06/05/2021

Megatrend dell’acqua: nuove opportunità dopo la pandemia

di Advisor Professional

La News

Secondo una ricerca pubblicata nel 2020 ("Science of the Total Environment 730"), per condurre studi epidemiologici su vasta scala e in modo efficiente sulle acque reflue è necessario poter accedere a reflui che vengano raccolti, miscelati e trattati centralmente.

Nello studio, si rileva inoltre che, ad oggi, la tecnica che si basa sul campionamento da impianti di depurazione delle acque reflue raggiunge soltanto un bacino di circa 2,1 miliardi di persone, pari al 27% della popolazione mondiale.

 

“Nei Paesi avanzati e in quelli in via di sviluppo vi sono notevoli opportunità di aumentare la diffusione di questa tecnologia, che, potenzialmente, potrebbe aggiungere uno o due punti percentuali alla crescita complessiva del mercato mondiale delle analisi - spiegano Simon Gottelier e Arnaud Bisschop, entrambi Partner di Thematics Asset Management, affiliata di Natixis, e Portfolio Manager della strategia Water - Secondo le previsioni, la crescita del mercato mondiale delle analisi dell'acqua si aggira intorno al 7% all'anno, cifra che ci appare troppo prudenziale.

Nell'ambito del Thematics Water Fund, ci dirigiamo verso posizioni comprese nel segmento Controllo dell'inquinamento e, in particolare, nella sottoarea Misurazione, ritenendo che consentano di intercettare, in modo diretto e apprezzabile, questa tendenza di crescita; ci orientiamo inoltre verso società che offrono notevoli capacità di gestione intelligente dell'acqua e dei dati nel segmento Tecnologie della macroarea Infrastrutture idrauliche.

Siamo convinti che, a prescindere dalla risorsa idrica considerata, saranno necessarie svariate tecnologie per individuare, elaborare e utilizzare dati che sembrano destinati a fornirci interessanti opportunità d'investimento per molti anni, via via che aumenterà il rischio di pandemie globali”.

 

L'analisi dell'acqua, del resto, si è dimostrata un metodo efficace per individuare le popolazioni colpite o a rischio di infezione da COVID. Le società che offrono servizi di sorveglianza e di rilevazione hanno messo a punto prodotti che consentono di rilevare la presenza di virus e batteri attraverso analisi condotte su vasta scala.

 

Il contenuto tecnologico dei prodotti è migliorato e consente oggi di tracciare il movimento dei microorganismi provenienti da comunità di grandi e piccole dimensioni.
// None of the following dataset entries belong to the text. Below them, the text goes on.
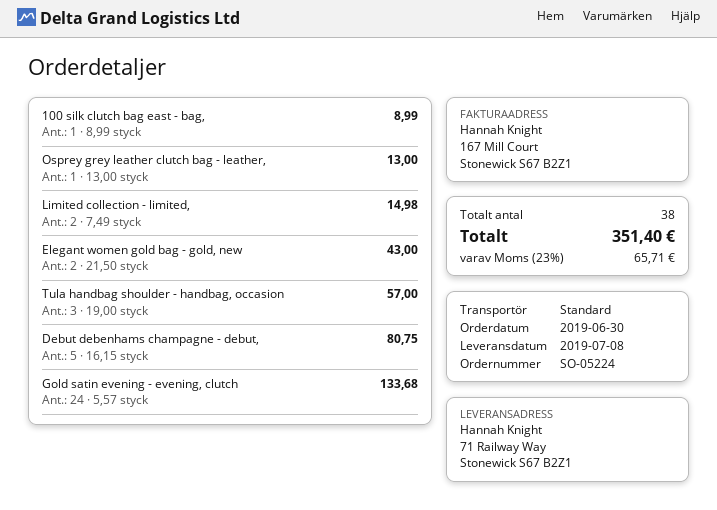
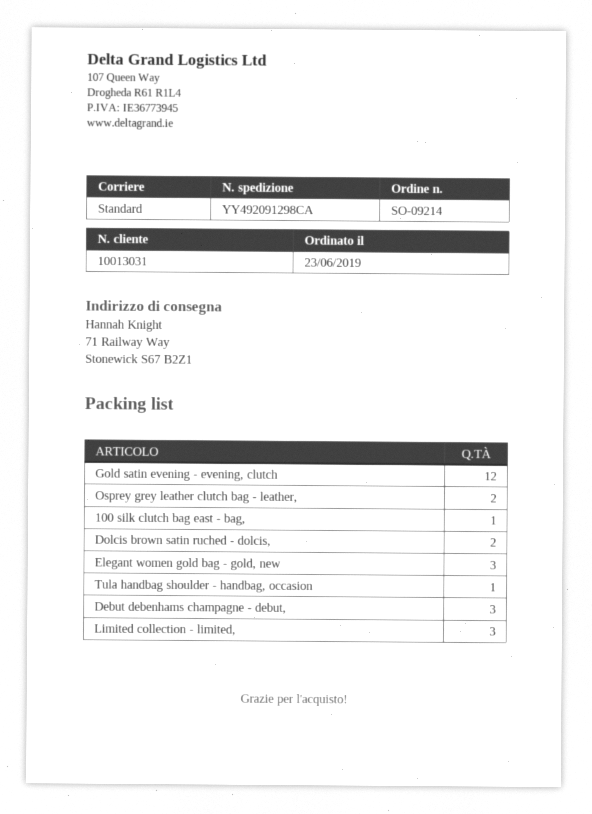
order number: SO-05224 -> SO-09214
order date: 2019-06-30 -> 2019-06-23
Osprey grey leather clutch bag - leather,: 1 -> 2
Limited collection - limited,: 2 -> 3
Elegant women gold bag - gold, new: 2 -> 3
Tula handbag shoulder - handbag, occasion: 3 -> 1
Debut debenhams champagne - debut,: 5 -> 3
Gold satin evening - evening, clutch: 24 -> 12
Dolcis brown satin ruched - dolcis,: none -> 2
Campionatori portatili che non costano più di 5.000-8.000 dollari, sono stati in grado di rilevare circa 325.000 casi. Questi test si dimostrano decisamente migliori di altri metodi, in quanto l'analisi delle acque reflue individua la presenza del COVID prima della comparsa dei sintomi nei pazienti che, talvolta, può richiedere fino a due settimane.

Queste analisi permettono anche di individuare l'origine, cioè il paziente zero, di singoli focolai di coronavirus. Inoltre, questo metodo di analisi può dimostrarsi particolarmente utile nelle scuole, negli ospedali, nelle RSA e presso altri gruppi a rischio, dove la prevenzione può essere spesso più importante della cura degli effetti del virus.

 

“Gli impianti idrici intelligenti, le tecnologie di depurazione, l'analisi della qualità dell'acqua e la sicurezza informatica devono diventare prioritari se le imprese di fornitura idrica vogliono continuare a fornire acqua sicura, potabile, priva di sostanze chimiche pericolose, batteri e virus - spiegano i due manager di Thematics AM - In generale, quando apriamo un rubinetto, non pensiamo certo per prima cosa a queste componenti infrastrutturali di vitale importanza per la nostra sicurezza e, spesso, non le consideriamo parte della nostra vita quotidiana, anche se è innegabile che esse rendano possibile una funzione essenziale e costante per tutti i consumatori e che siano destinate a diventare sempre più importanti”.

 

Naturalmente, per mantenere e migliorare queste tecnologie e i servizi connessi alla fornitura di dati o informazioni, si rendono necessari investimenti ingenti.

“Siamo però convinti che la diffusione di infrastrutture idriche intelligenti, il moltiplicarsi delle analisi, l'affermarsi dei sistemi di monitoraggio e di valutazione da remoto delle reti idriche e il maggiore ricorso ai dati siano una componente essenziale degli investimenti globali futuri nel settore idrico - concludono dall’affiliata di Natixis - Costituiscono infatti un fattore determinante per la crescita a lungo termine che, a nostro avviso, sarà anche spinta in modo significativo dalle conseguenze del Covid-19 e dal desiderio di imparare dagli errori commessi durante l'attuale crisi sanitaria”.